TL;DR
We present Distribution Normalization, a test-time plug-in module that enhances CLIP’s performance on a wide range of zero-shot tasks with less than 5 lines of additional code.
Abstract
Advances in the field of vision-language contrastive learning have made it possible for many downstream applications to be carried out efficiently and accurately by simply taking the dot product between image and text representations.
One of the most representative approaches proposed recently known as CLIP has garnered widespread adoption due to its effectiveness. CLIP is trained with an InfoNCE loss that takes into account both positive and negative samples to help learn a much more robust representation space. This paper reveals that the common downstream practice of taking a dot product is only a zeroth-order approximation of the optimization goal, resulting in a loss of information during test-time. Intuitively, since the model has been optimized based on the InfoNCE loss, test-time procedures should also be in alignment. The question lies in how one can retrieve any semblance of negative samples information during inference in a computationally efficient way.
To this end, we propose Distribution Normalization (DN), where we approximate the mean representation of a batch of test samples and use such a mean to represent what would be analogous to negative samples in the InfoNCE loss. DN requires no retraining or fine-tuning and can be effortlessly applied during inference. Extensive experiments on a wide variety of downstream tasks exhibit a clear advantage of DN over the dot product on top of other existing test-time augmentation methods.
Motivation
The InfoNCE loss considers negative samples from the data distribution per positive sample and has been shown to be very effective for cross-modal representation learning. In contrast, during test-time, the similarity is often measured using the dot product between the image and the text representations, which does not utilize any information with regard to the data distribution.
Methodology
Our paper aims to rectify such misalignment, and we show that this boosts performance consistently across a variety of downstream tasks. However, naively applying InfoNCE loss for downstream tasks requires iterating over all negative samples for every test sample, which is not a tractable operation. Instead, we found that a first-order approximation of the InfoNCE loss, consisting of simply subtracting the distribution mean in the representation space before taking the dot product, is able to achieve a similar effect. We call this proposed approach Distribution Normalization (DN) — DN is very easy to implement and does not require any retraining, fine-tuning or labeled data.

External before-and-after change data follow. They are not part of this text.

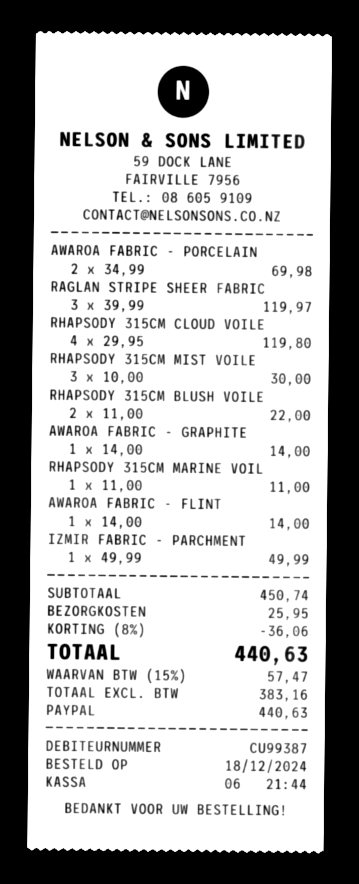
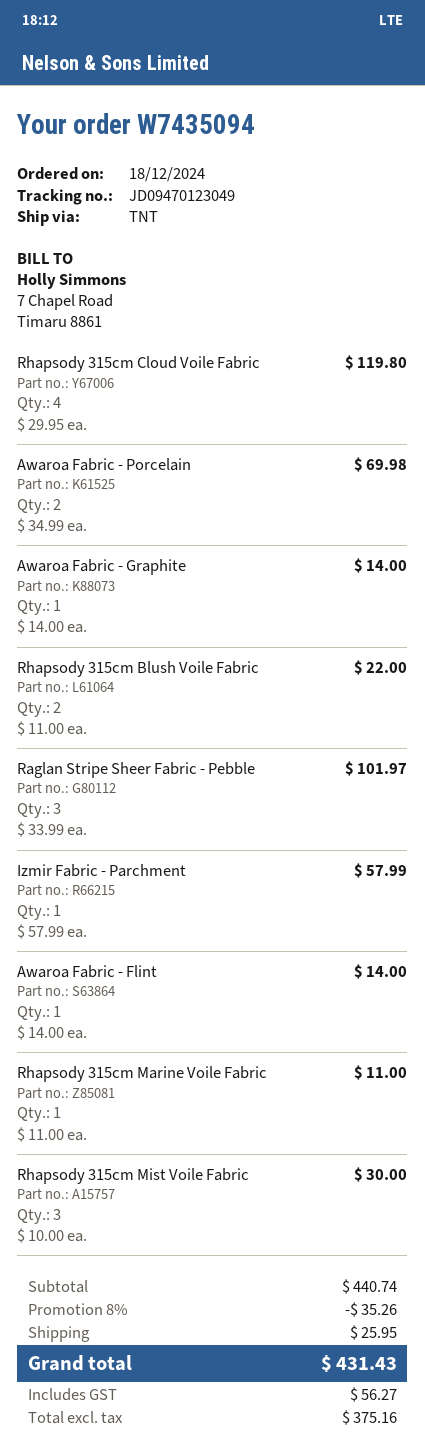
RAGLAN STRIPE SHEER FABRIC: 3 x 39.99 = 119.97 -> 3 x 33.99 = 101.97
IZMIR FABRIC - PARCHMENT: 1 x 49.99 = 49.99 -> 1 x 57.99 = 57.99
subtotal: 450.74 -> 440.74
discount: 8% = 36.06 -> 8% = 35.26
net: 383.16 -> 375.16
tax: 57.47 -> 56.27
total: 440.63 -> 431.43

While a more thorough proof is provided in our paper, we will briefly touch on the core idea here. In our analysis, we let $\mathcal{D}_S$ represent the training distribution and $\mathcal{D}_T$ represent the test distribution, $x_0, y_0$ represent an image and text pair, $\phi$ and $\psi$ represent image and text encoders respectively, and $\tau$ represent a temperature hyperparameter used in InfoNCE loss while training. Then, we observe a zero-order approximation of the InfoNCE loss can be expressed as
\[\mathcal{L}_{NCE}^{(0)}(\mathcal{D}_T) = 2n \cdot \mathbb{E}_{x_0, y_0 \sim \mathcal{D}_T} \left[e^{-\phi(x_0)^\intercal \psi(y_0)/\tau} \right],\]such that the downstream similarity score is computed as
\[S_{(0)}(x_0, y_0) = \phi(x_0)^\top \psi(y_0).\]However, if we can estimate the mean of the unlabeled distribution $\mu_x$ and $\mu_y$ for $\phi(x_1)$ and $\psi(y_1)$, we can perform a first-order approximation of the distribution with $\widehat{P}(\phi(x_1)) = \mathbb{I} {\phi(x_1) = \mu_x}$ and $\widehat{P}(\psi(y_1)) = \mathbb{I}{\psi(y_1) = \mu_y}$, so that $\widehat{P}(\phi(x_1)), \widehat{P}(\psi(y_1))$ matches the true distribution in terms of the first-order moment. We are thus left with
\[\mathcal{L}_{NCE}^{(1)}(\mathcal{D}_T) = 2n \cdot \mathbb{E}_{x_0, y_0 \sim \mathcal{D}_T} \left[e^{\phi(x_0)^\intercal (\mu_y - \psi(y_0))/\tau} + e^{(\mu_x - \phi(x_0))^\intercal \psi(y_0)/\tau} \right].\]We show that this can be nicely represented as geometric mean, such that using monotonicity of exponentiation, we get a more accurate similarity score
\[S_{(1)}(x_0, y_0) = (\phi(x_0) - \frac{1}{2}\mu_x)^\intercal (\psi(y_0) - \frac{1}{2}\mu_y).\]This translates directly to out implementation of DN, in which subtract off the mean of a test-time batch of image and text embeddings from each image and text embedding of the test set.
Results
We present a representative subsection of our results. For the full list, please see our paper!
Cross-Modal Retrieval
We first present results on cross-modal retrieval performance on MSCOCO in the zero-shot setting for more CLIP variants. As can be seen from the bolded entries, adding DN improves retrieval accuracy across the board for CLIP and CLIP+TTA. Means for DN* are estimated using 100 random unlabeled validation samples. Average recalls are calculated with 5 random seeds.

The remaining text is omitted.